Can Bayesian Networks Predict Public Opinion Reversals? A Practical Guide

This article explores how Bayesian Networks (BN), a type of directed acyclic graph representing conditional dependencies among random variables, can be employed to predict the reversal of public opinion.

Bayesian Network Structure

A BN consists of nodes and directed edges forming a DAG. For example, a student's grade can be modeled with factors such as intelligence level, tutoring attendance, and teacher evaluation, each influencing the final grade.

When modeling opinion reversal, the following factors are considered:

Platform Control (S_C) : degree of platform moderation of user statements.

Information Accuracy (I_A) : correctness of information expression and interpretation.

Subject Criticism (U_J) : critical ability of the opinion holder.

Propagation Mutation (Mut) : sudden changes in how the opinion spreads.

Government Response Speed (G_R) : how quickly authorities react.

Media Coverage Intensity (M_C) : strength of media reporting.

These factors jointly affect the reversal tendency (R_T), i.e., whether the opinion will flip.

Joint Probability Distribution

Bayesian Networks decompose the joint probability distribution of all variables into a product of conditional probabilities using the chain rule, which greatly simplifies computation by exploiting conditional independence.

Diagnostic Inference

BNs support two inference directions: forward inference (deriving outcomes from known causes) and backward inference (inferring possible causes from observed outcomes).

Case Study: Opinion Reversal Prediction

A synthetic dataset containing the six factors above was created, and a BN was defined with edges reflecting the causal relationships described. The model was trained using maximum‑likelihood estimation and queried with variable elimination to predict the reversal tendency.

import pandas as pd
from pgmpy.models import BayesianNetwork
from pgmpy.estimators import MaximumLikelihoodEstimator
from pgmpy.inference import VariableElimination
# Create synthetic dataset
data = pd.DataFrame({
    'S_C': ['low', 'middle', 'high', ...],
    'I_A': ['low', 'high', 'middle', ...],
    'U_J': ['low', 'middle', 'high', ...],
    'Mut': ['high', 'low', 'high', ...],
    'G_R': ['slow', 'fast', 'slow', ...],
    'M_C': ['low', 'high', 'high', ...],
    'R_T': ['high', 'low', 'middle', ...]
})
# Define BN structure
model = BayesianNetwork([
    ('S_C', 'I_A'),
    ('S_C', 'G_R'),
    ('I_A', 'U_J'),
    ('U_J', 'R_T'),
    ('Mut', 'R_T'),
    ('M_C', 'R_T')
])
# Parameter learning
model.fit(data, estimator=MaximumLikelihoodEstimator)
# Inference
inference = VariableElimination(model)
# Prediction example
evidence = {'S_C': 'low', 'I_A': 'middle', 'U_J': 'low', 'Mut': 'high', 'G_R': 'slow', 'M_C': 'high'}
prediction = inference.map_query(variables=['R_T'], evidence=evidence)
print(f"Prediction: {prediction}")
# Diagnostic query
result = inference.query(variables=['S_C','I_A','U_J','Mut','G_R','M_C'], evidence={'R_T':'high'})
print(result)

The results show how different combinations of factor levels affect the probability of a high reversal tendency. For instance, when all factors are high, the reversal probability is 0.0000; reducing media coverage while keeping other factors high raises the probability to 0.0065.

Impact Factor Analysis

Information Accuracy : Higher accuracy reduces misunderstandings and lowers reversal risk.

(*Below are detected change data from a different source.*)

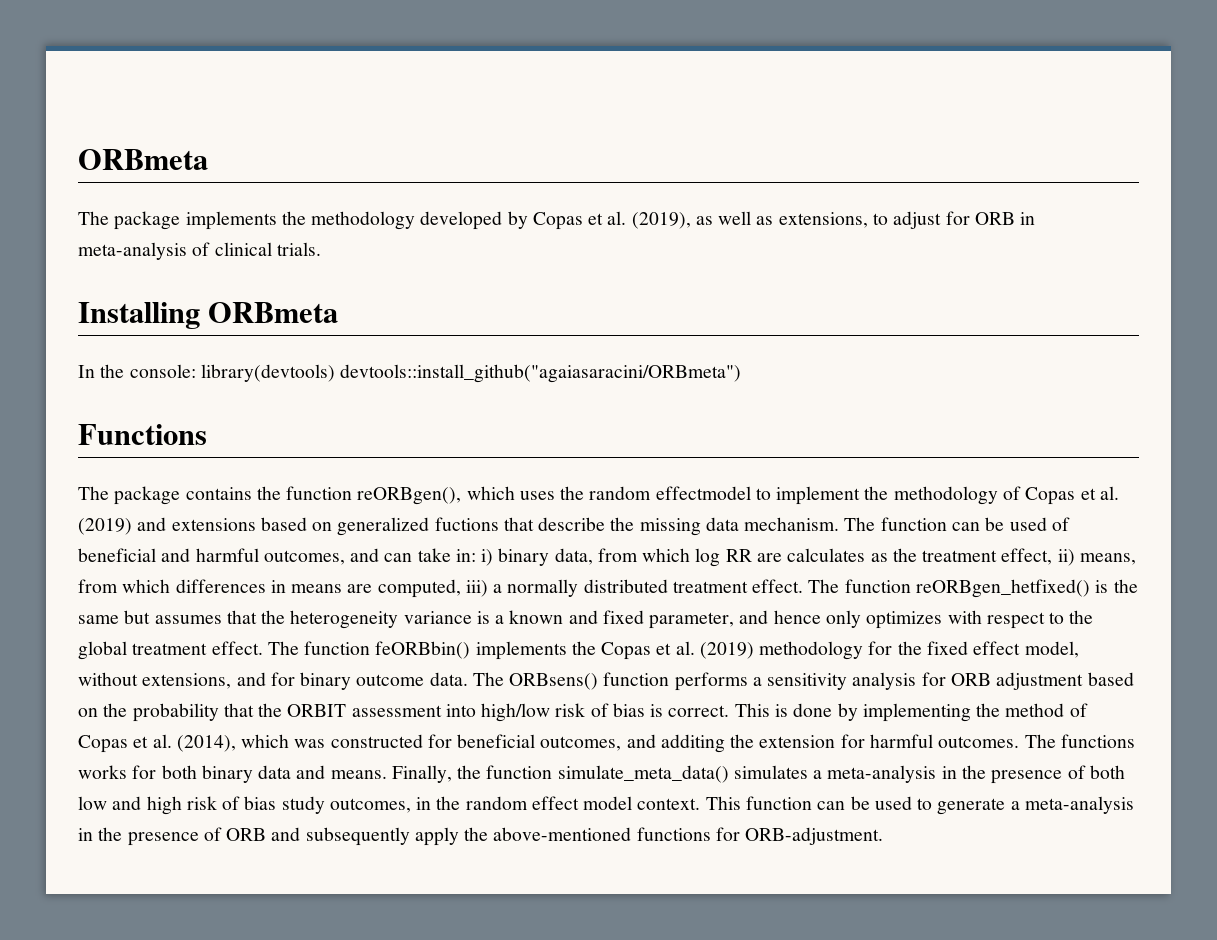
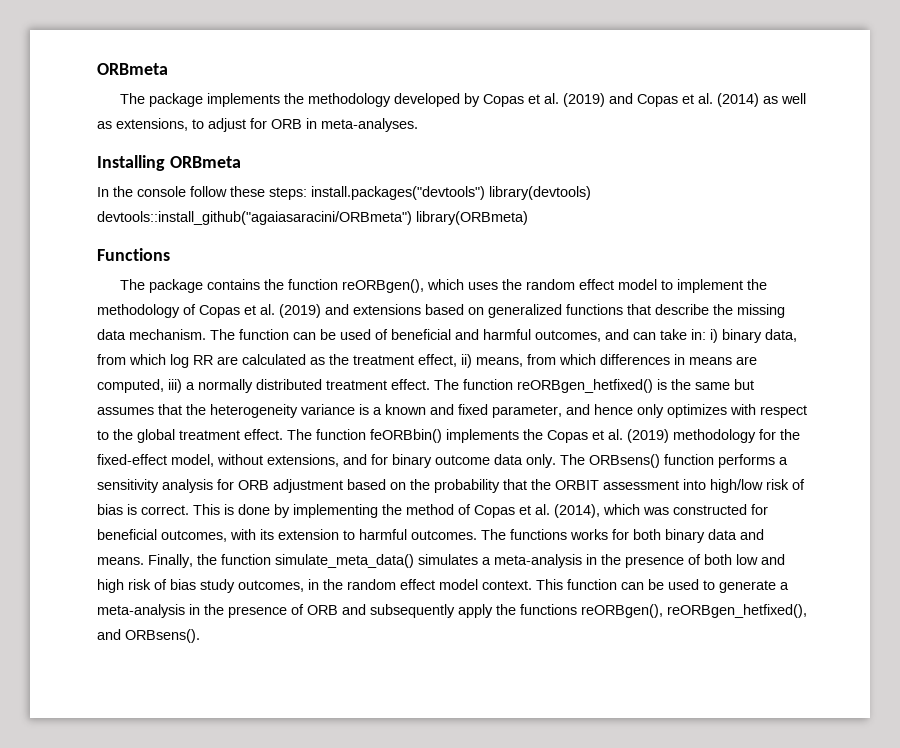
- The package implements the methodology developed by Copas et al. (2019), as well as extensions, to adjust for ORB in meta-analysis of clinical trials.
+ The package implements the methodology developed by Copas et al. (2019) and Copas et al. (2014) as well as extensions, to adjust for ORB in meta-analyses.
- In the console: library(devtools) devtools::install_github("agaiasaracini/ORBmeta")
+ In the console follow these steps: install.packages("devtools") library(devtools) devtools::install_github("agaiasaracini/ORBmeta") library(ORBmeta)
- The package contains the function reORBgen(), which uses the random effectmodel to implement the methodology of Copas et al. (2019) and extensions based on generalized fuctions that describe the missing data mechanism.
+ The package contains the function reORBgen(), which uses the random effect model to implement the methodology of Copas et al. (2019) and extensions based on generalized functions that describe the missing data mechanism.
- The function can be used of beneficial and harmful outcomes, and can take in: i) binary data, from which log RR are calculates as the treatment effect, ii) means, from which differences in means are computed, iii) a normally distributed treatment effect.
+ The function can be used of beneficial and harmful outcomes, and can take in: i) binary data, from which log RR are calculated as the treatment effect, ii) means, from which differences in means are computed, iii) a normally distributed treatment effect.
- The function feORBbin() implements the Copas et al. (2019) methodology for the fixed effect model, without extensions, and for binary outcome data.
+ The function feORBbin() implements the Copas et al. (2019) methodology for the fixed-effect model, without extensions, and for binary outcome data only.
- This is done by implementing the method of Copas et al. (2014), which was constructed for beneficial outcomes, and additing the extension for harmful outcomes.
+ This is done by implementing the method of Copas et al. (2014), which was constructed for beneficial outcomes, with its extension to harmful outcomes.
- This function can be used to generate a meta-analysis in the presence of ORB and subsequently apply the above-mentioned functions for ORB-adjustment.
+ This function can be used to generate a meta-analysis in the presence of ORB and subsequently apply the functions reORBgen(), reORBgen_hetfixed(), and ORBsens().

Subject Criticism : Strong critical ability helps the public discern truth, decreasing reversal likelihood.

Media Coverage Intensity : Greater coverage amplifies public emotion, increasing reversal chances.

Bayesian Network modeling thus provides an effective method for analyzing and forecasting public opinion reversals, enabling more targeted opinion management strategies.

Reference: Tian Shihai, Sun Meiqi, Zhang Jiayu. “Prediction of Self‑Media Opinion Reversal Based on Bayesian Networks.” *Intelligence Theory and Practice*, 2019, 42(02):127‑133. DOI:10.16353/j.cnki.1000-7490.2019.02.021.